### Assignment:
From the first line to the last, restate every record word for word, leaving out the pictures.

[Before-and-after page screenshots]

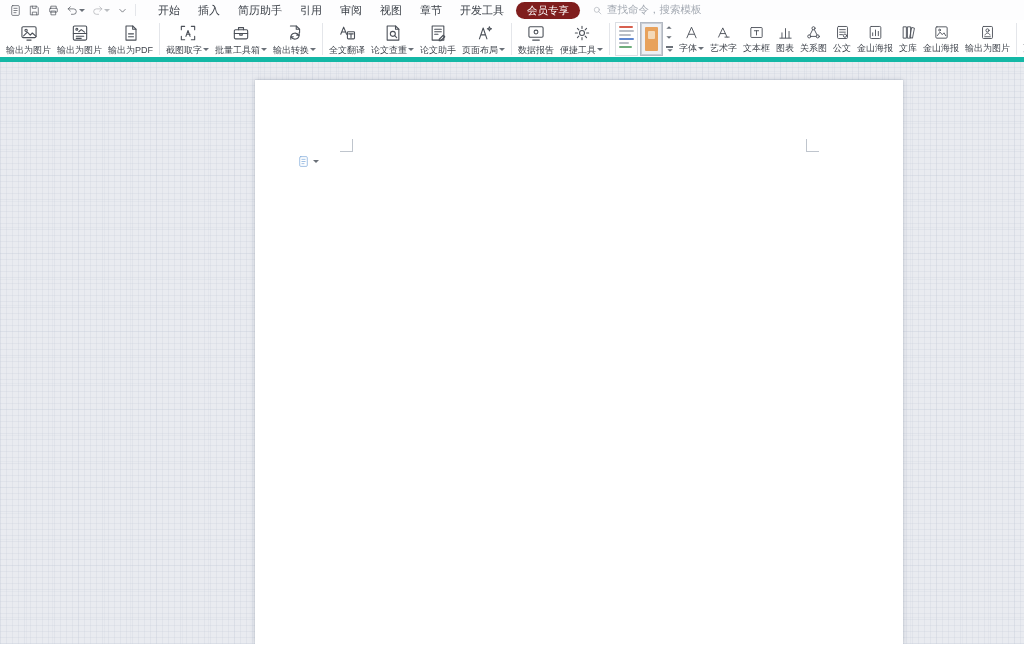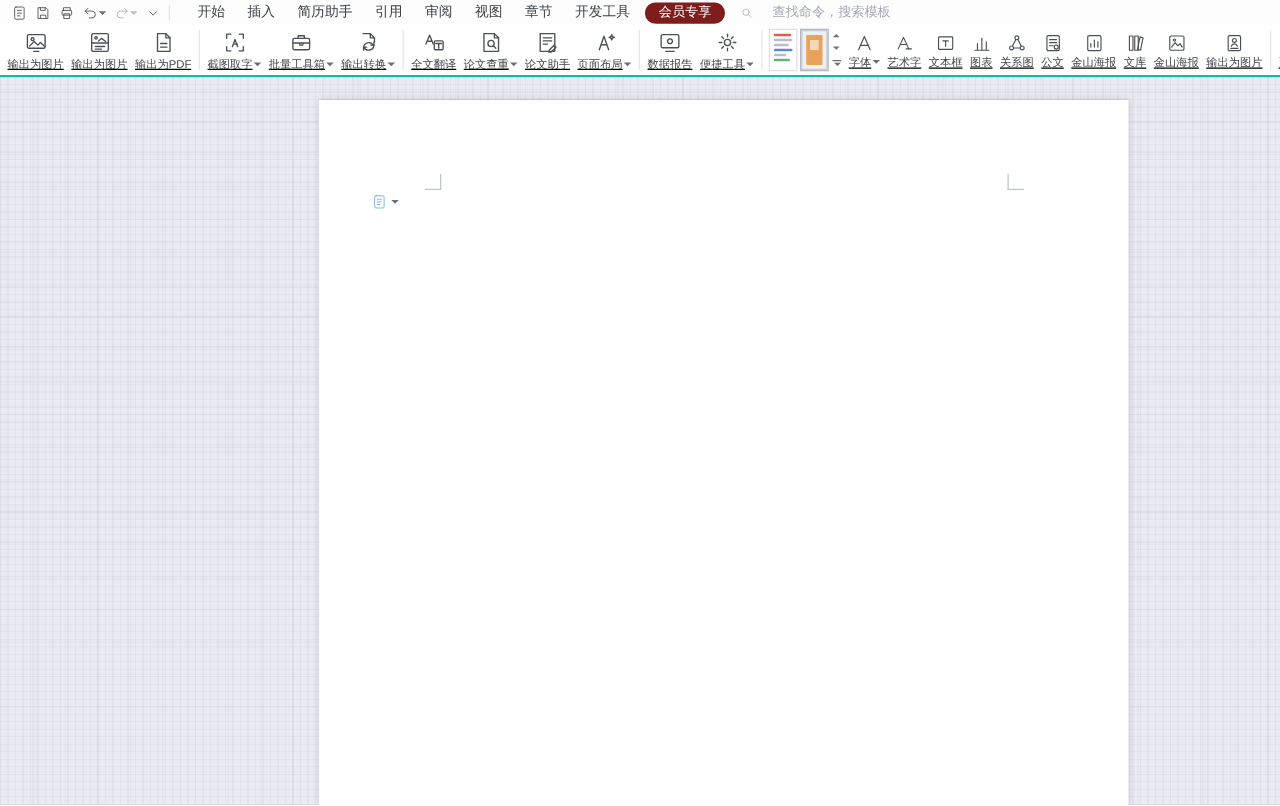--- a/index.html
+++ b/index.html
@@ -14,7 +14,7 @@
   .tabs { display:flex; align-items:center; margin-left:10px;font-family:Liberation Serif, serif; }
   .tab { font-size:11px; color:#3b4048; padding:2px 9px; line-height:13px; cursor:default; white-space:nowrap; }
   .tab.pill { background:#7f1d1d; color:#ffffff; border-radius:9px; padding:2px 11px; margin-left:3px; font-size:10.5px; }
-  .searchbox { display:flex; align-items:center; gap:15px; margin-left:12px; color:#a3a9b2; font-size:10.5px; white-space:nowrap; }
+  .searchbox { display:flex; align-items:center; gap:4px; margin-left:12px; color:#a3a9b2; font-size:10.5px; white-space:nowrap; }
 
   
   .ribbon { height:42px; display:flex; align-items:center; background:#ffffff; border-bottom:2px solid #14b8a6; padding:0 3px;text-decoration:underline; }

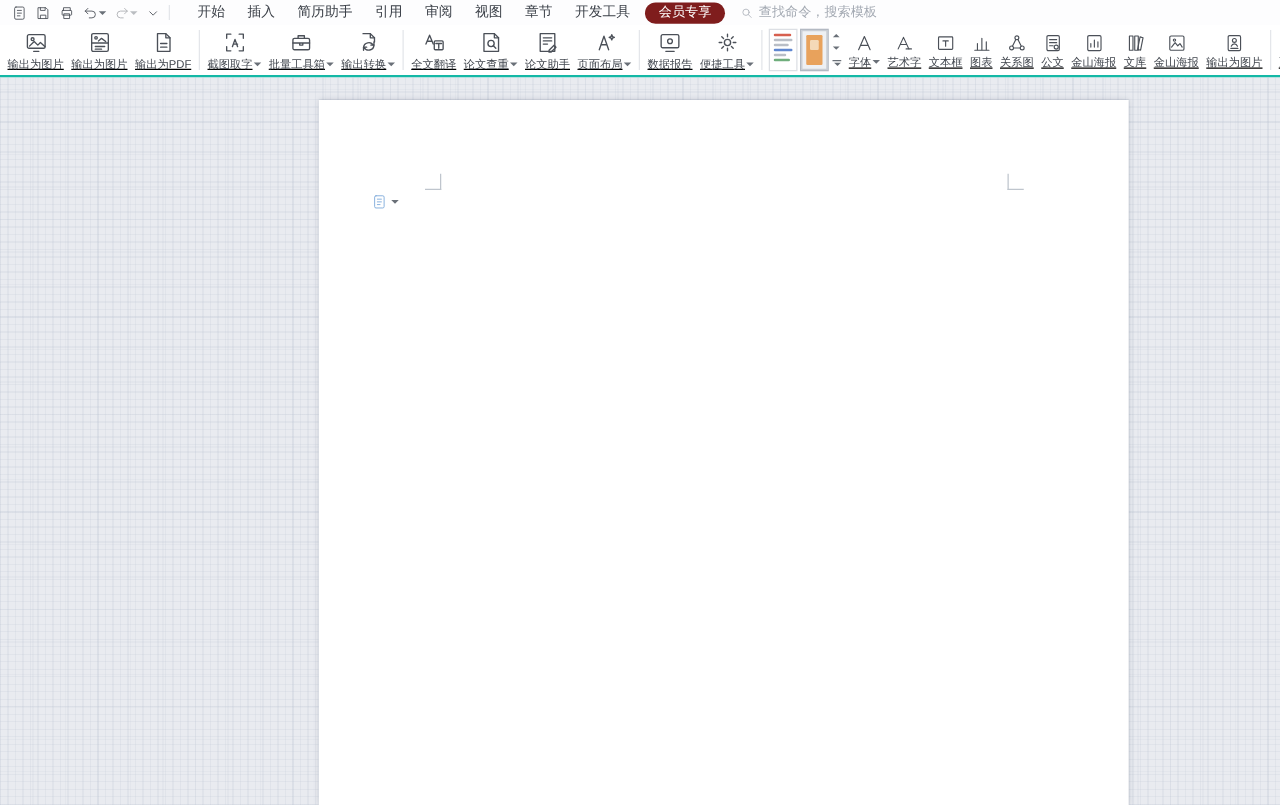--- a/index.html
+++ b/index.html
@@ -17,7 +17,7 @@
   .searchbox { display:flex; align-items:center; gap:4px; margin-left:12px; color:#a3a9b2; font-size:10.5px; white-space:nowrap; }
 
   
-  .ribbon { height:42px; display:flex; align-items:center; background:#ffffff; border-bottom:2px solid #14b8a6; padding:0 3px;text-decoration:underline; }
+  .ribbon { height:42px; display:flex; align-items:center; background:#ffffff; border-bottom:5px solid #14b8a6; padding:0 3px; }
   .rbtn { display:flex; flex-direction:column; align-items:center; justify-content:center; padding:2px 3px; gap:2px; border-radius:3px; cursor:default; }
   .rlbl { font-size:9px; color:#41464e; line-height:10px; white-space:nowrap; display:flex; align-items:center; gap:1px; }
   .caret { width:0; height:0; border-left:3px solid transparent; border-right:3px solid transparent; border-top:3.5px solid #6a7078; display:inline-block; }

### Final answer:
--- a/index.html
+++ b/index.html
@@ -14,7 +14,7 @@
   .tabs { display:flex; align-items:center; margin-left:10px;font-family:Liberation Serif, serif; }
   .tab { font-size:11px; color:#3b4048; padding:2px 9px; line-height:13px; cursor:default; white-space:nowrap; }
   .tab.pill { background:#7f1d1d; color:#ffffff; border-radius:9px; padding:2px 11px; margin-left:3px; font-size:10.5px; }
-  .searchbox { display:flex; align-items:center; gap:15px; margin-left:12px; color:#a3a9b2; font-size:10.5px; white-space:nowrap; }
+  .searchbox { display:flex; align-items:center; gap:4px; margin-left:12px; color:#a3a9b2; font-size:10.5px; white-space:nowrap; }
 
   
   .ribbon { height:42px; display:flex; align-items:center; background:#ffffff; border-bottom:2px solid #14b8a6; padding:0 3px;text-decoration:underline; }

--- a/index.html
+++ b/index.html
@@ -17,7 +17,7 @@
   .searchbox { display:flex; align-items:center; gap:4px; margin-left:12px; color:#a3a9b2; font-size:10.5px; white-space:nowrap; }
 
   
-  .ribbon { height:42px; display:flex; align-items:center; background:#ffffff; border-bottom:2px solid #14b8a6; padding:0 3px;text-decoration:underline; }
+  .ribbon { height:42px; display:flex; align-items:center; background:#ffffff; border-bottom:5px solid #14b8a6; padding:0 3px; }
   .rbtn { display:flex; flex-direction:column; align-items:center; justify-content:center; padding:2px 3px; gap:2px; border-radius:3px; cursor:default; }
   .rlbl { font-size:9px; color:#41464e; line-height:10px; white-space:nowrap; display:flex; align-items:center; gap:1px; }
   .caret { width:0; height:0; border-left:3px solid transparent; border-right:3px solid transparent; border-top:3.5px solid #6a7078; display:inline-block; }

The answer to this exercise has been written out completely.